Hardware-accelerated TCP/IP means lower RAM pressure, lower latency, and support for up to 100 m of LAN cable. Add a PoE injector and a single cable carries both power and video to wherever the camera needs to be.


Performance

MetricValue
RTMP end-to-end latency< 350 ms @ 1080p 30fps
ESP32 CPU load48% (Wi-Fi + NAT running simultaneously)
Packet drops0 over a 1-hour continuous stream
Power draw< 5 W via PoE

Why Not Just Use a Smartphone?

 Smartphone AppThis Bridge
Extra device neededYes (dedicated phone)No
PowerBattery drain, overheating< 5 W via PoE
Wireless rangeLong hop, interference-prone1 m hop, then wired
CablingHDMI capture card or dongleSingle LAN cable
OperationRequires monitoringFully unattended

Real-World Applications

  • Church & lecture hall multicam — reliable all-day streams without a dedicated operator
  • Stadium fence / goalpost cams — low-latency closeups over long cable runs
  • Drone / RC pit-stop relay — safe-distance coverage with a hardwired output
  • 360° VR multi-feed — multiple wired channels for OBS or vMix stitching
  • Construction site & confined-space monitoring — 24-hour operation with PoE

What's Next

  • W6300 upgrade — 64 KB buffers, IPv6, and 80+ Mbps throughput
  • Official PoE HAT BOM release — full bill of materials for a clean single-cable install
  • REST API + mDNS configuration tool — change settings without reflashing firmware
  • Web UI — browser-based camera control for non-developers

 

How It Compares to Similar WIZnet Projects

Two other projects on maker.wiznet.io share the same core idea — using a W5500 to deliver camera video over wired Ethernet — but take meaningfully different approaches.

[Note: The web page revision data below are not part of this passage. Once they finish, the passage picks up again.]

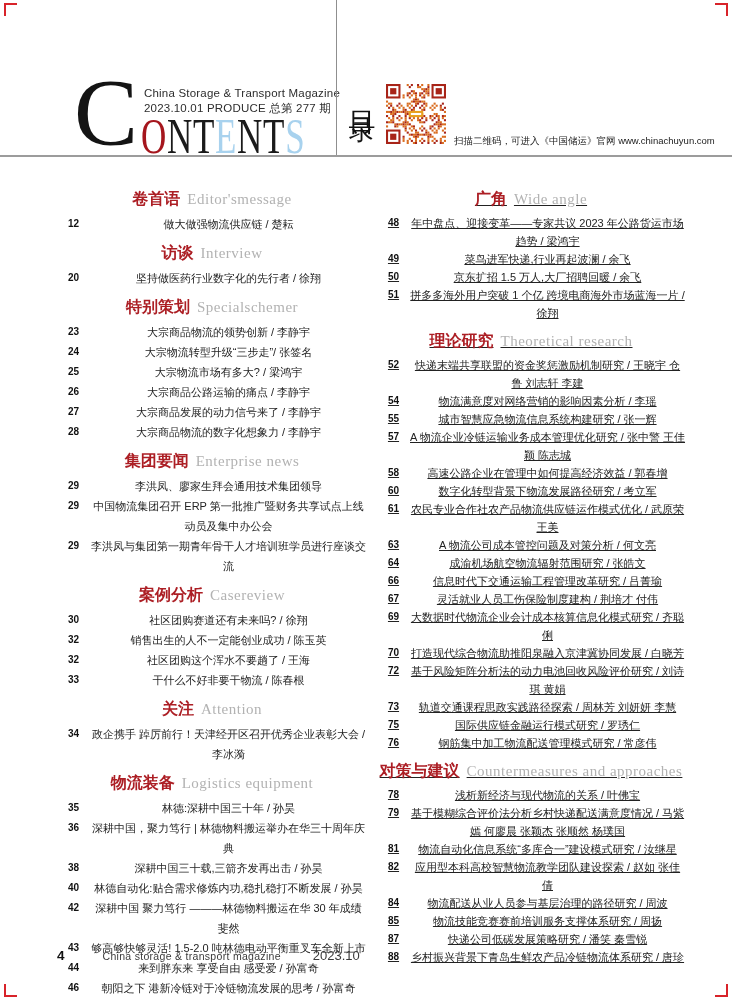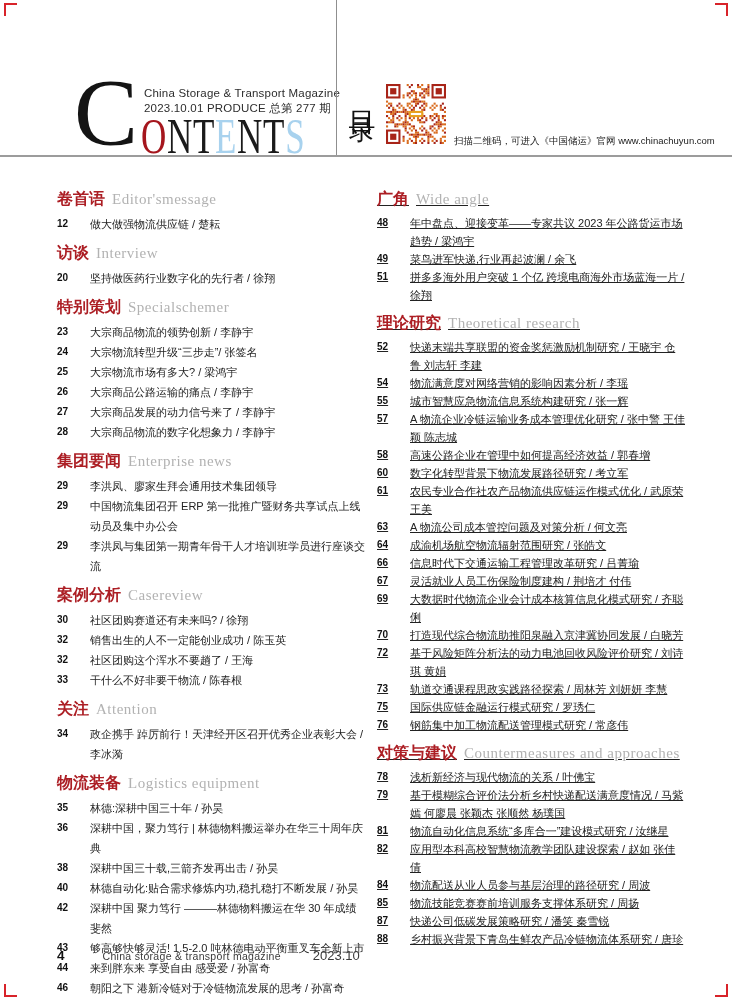--- a/index.html
+++ b/index.html
@@ -32,7 +32,7 @@
   .col{position:absolute;top:188px;}
   .col-left{left:57px;width:310px;}
   .col-right{left:377px;width:308px;text-decoration:underline;}
-  .section{margin-bottom:7px;}
+  .section{margin-bottom:7px;text-align:center;}
   .sec-head{line-height:21px;margin:8px 0 4px;white-space:nowrap;}
   .section:first-child .sec-head{margin-top:0;}
   .sec-cn{color:#ac1e24;font-weight:700;font-size:16px;}

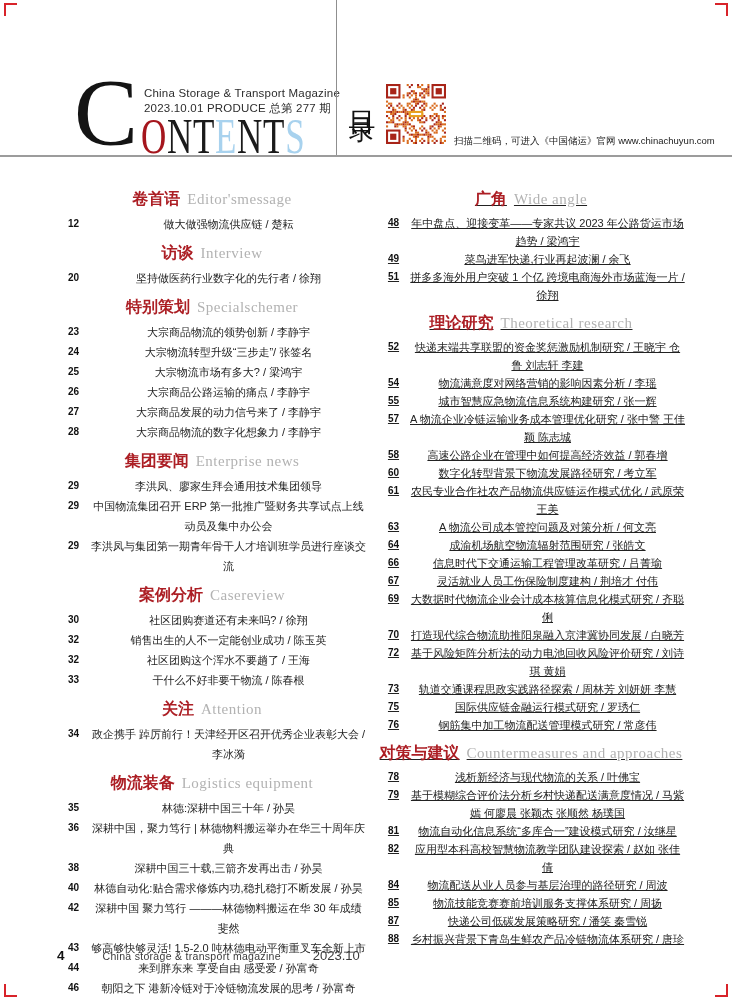--- a/index.html
+++ b/index.html
@@ -484,6 +484,10 @@
           <span class="txt">菜鸟进军快递,行业再起波澜 / 余飞</span>
         </div>
         <div class="entry">
+          <span class="pg">50</span>
+          <span class="txt">京东扩招 1.5 万人,大厂招聘回暖 / 余飞</span>
+        </div>
+        <div class="entry">
           <span class="pg">51</span>
           <span class="txt">拼多多海外用户突破 1 个亿 跨境电商海外市场蓝海一片 / 徐翔</span>
         </div>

 GoPro Bridge (this project)ESP32-Stick-Cam (simons)ESP32-CAM_MJPEG2SD (lawrence)
Camera sourceConsumer GoPro (BLE-controlled)OV camera module (on-board sensor)OV2640 / OV5640 (on-board sensor)
Ethernet chipW5500 (SPI)W5500 (SPI)W5500 (SPI, 40 MHz)
Streaming protocolRTMP (H.264/AAC)HTTP MJPEGHTTP MJPEG + RTSP
Wireless roleBLE (control) + Wi-Fi Soft-AP (video intake)Wi-Fi optionalWi-Fi optional / Ethernet-only mode
Camera controlFully automated via BLE (17-step state machine)Manual / firmwareWeb UI
PoE supportYes (via injector)Yes (Active + Passive PoE on custom PCB)Yes (via PoE HAT)
Unattended operation✅ Power-on auto-start, auto-recovery⚠️ Requires initial setup⚠️ Requires initial setup
AI / Edge inference✅ Edge Impulse (on-board CNN)✅ Edge Impulse (motion filter)
SD recording✅ MJPEG → AVI to SD card
Target latency< 350 ms (RTMP end-to-end)Not published≤ 4 ms (LAN, MJPEG)
Primary use caseProfessional multicam live streamingIP camera / PoE AI cameraHome CCTV / NVR

Key takeaway: All three projects prove that a W5500 is the right chip for camera-over-Ethernet work — hardware TCP/IP offload keeps the ESP32 headroom free for whatever the application demands. The difference is in the camera source and the streaming goal. ESP32-Stick-Cam goes deep on hardware design with a custom PoE PCB and Edge Impulse inference on-board. ESP32-CAM_MJPEG2SD prioritizes recording reliability and a rich Web UI for CCTV use. This GoPro Bridge takes a different angle entirely: instead of capturing raw sensor data, it remote-controls a finished broadcast camera over BLE, then transparently routes its RTMP output onto a wired LAN — making it the right choice wherever a professional camera body and zero-crew operation matter more than on-board AI or local recording.